Lord Stanley’s protest.
The various reasons urged against the Bill for the repeal of the Navigation Laws were briefly summed up by Lord Stanley in a protest which he entered on the Journals of the House against the third reading.[129] In this protest the great advantages we surrendered, without any equivalent, were fully recited; and a dissent expressed, because the Royal Navy was mainly dependent for its efficiency upon the commercial marine, and the classes of the community connected therewith. This Bill, he urged, by discouraging the employment of British shipbuilders, ships, and seamen, tended directly to the reduction of the commercial marine, and, thereby, to the diminution of that naval strength which was the main foundation of the greatness of this country, and the surest defence of its independence.
Royal assent given June 26.
But all remonstrances, denunciations, petitions, and protests were disregarded.

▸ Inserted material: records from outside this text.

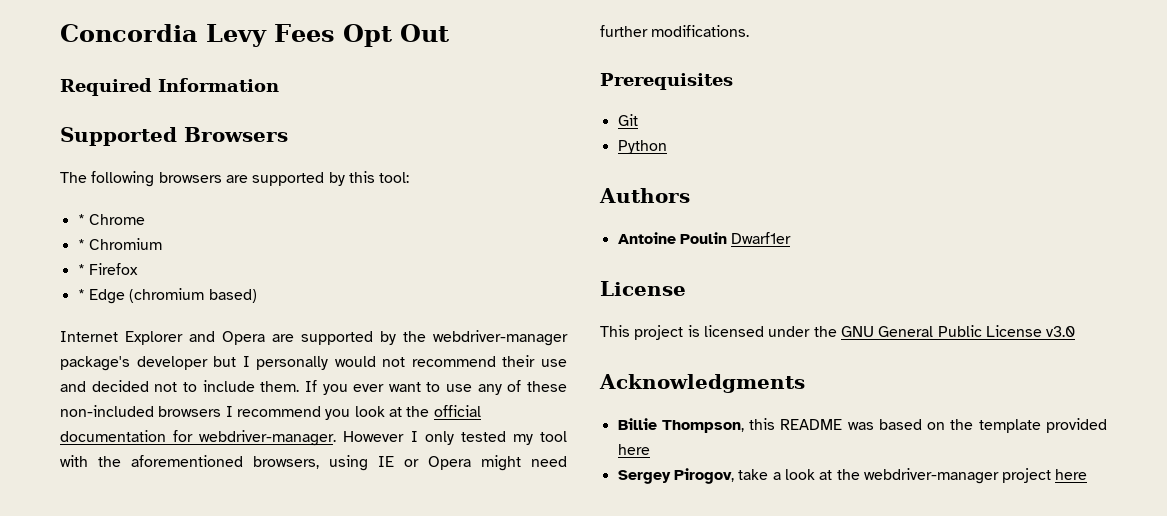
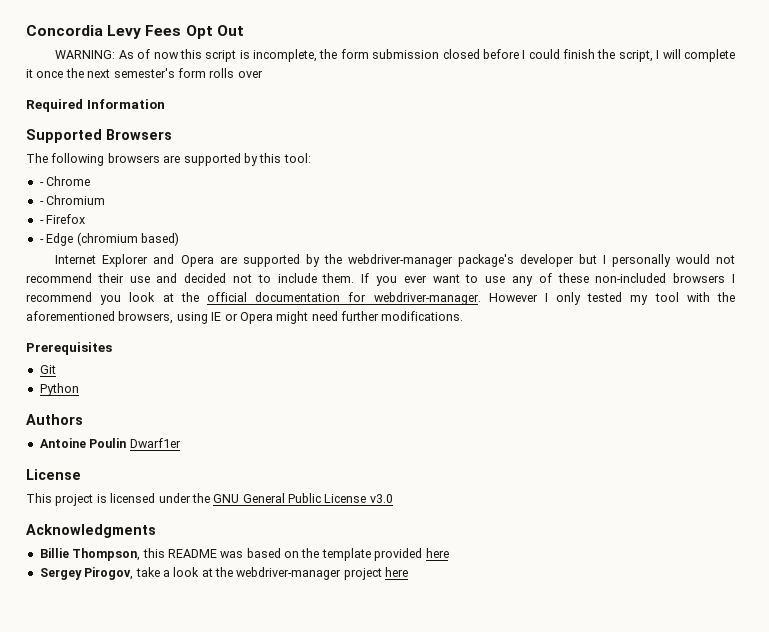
+ WARNING: As of now this script is incomplete, the form submission closed before I could finish the script, I will complete it once the next semester's form rolls over
- * Chrome
+ - Chrome
- * Chromium
+ - Chromium
- * Firefox
+ - Firefox
- * Edge (chromium based)
+ - Edge (chromium based)

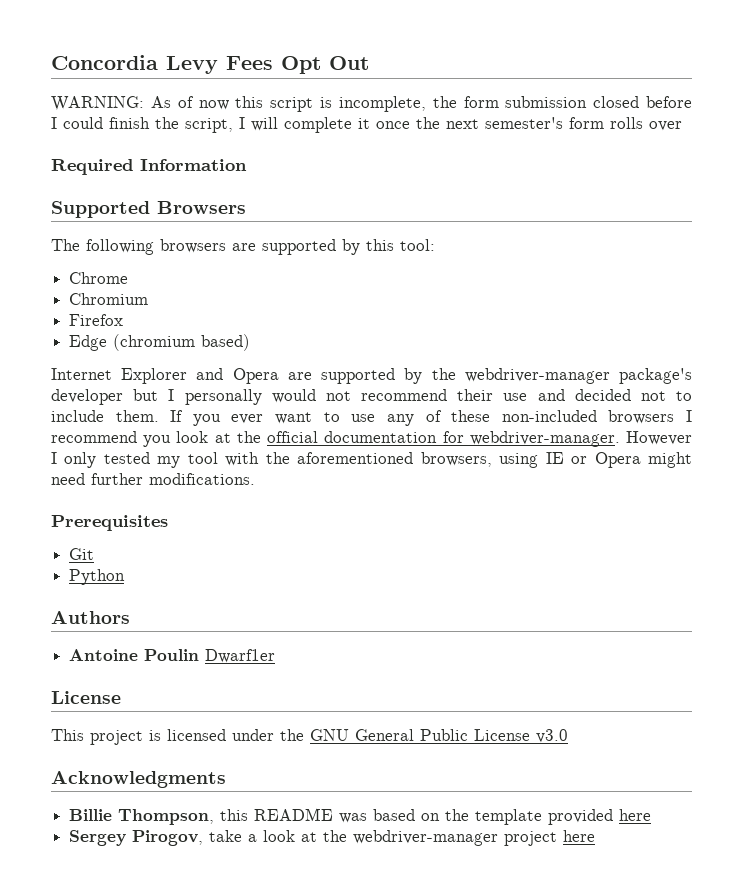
- - Chrome
+ Chrome
- - Chromium
+ Chromium
- - Firefox
+ Firefox
- - Edge (chromium based)
+ Edge (chromium based)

The Bill passed the House of Lords on the 12th June; and, although a petition from the Shipowners[130] was presented to the Queen by Sir George Grey praying her Majesty to withhold her approval of the Bill, the Royal assent was given on the 26th of that month, and thus the Navigation Laws of Great Britain, which had endured practically unchallenged during two centuries, were almost utterly abrogated.
Coasting trade thrown open, 1854.
It may be convenient here to dispose of the question of the Coasting clauses, which it will be remembered were withdrawn from the Bill of 1849. Notwithstanding the opposition brought to bear against this portion of the measure, and the continued reluctance of foreign Powers to reciprocate, the Coasting trade of the kingdom was, in 1854, unconditionally thrown open to vessels of all nations without any opposition from our Shipowners, indeed, some of them then expressed deep regret that this trade had not been opened to foreign shipping in 1849.
Americans, Oct. 1849, throw open all but their coasting trade.
The actual repeal of the Navigation Laws having, in the summer of 1849, become an accomplished fact, the consternation among all classes connected with British shipping was almost universal, mingled with feelings of curiosity and doubt as to the course which the Americans would now adopt. These doubts were, however, soon removed by a prompt notification of the Government of the United States,[131] issued on the 15th October, 1849, honestly and boldly putting the law of 1828 in motion, but retaining the coasting trade of that country in all its integrity; and, to this day they decline, on alleged constitutional grounds, to consider the voyage from New York to California as in any respect different from the voyage between New York and Baltimore, or as in any way resembling the trade between London and the Cape of Good Hope or Australia, though, in both cases alike, the voyage can only be made by passing the coasts of foreign nations!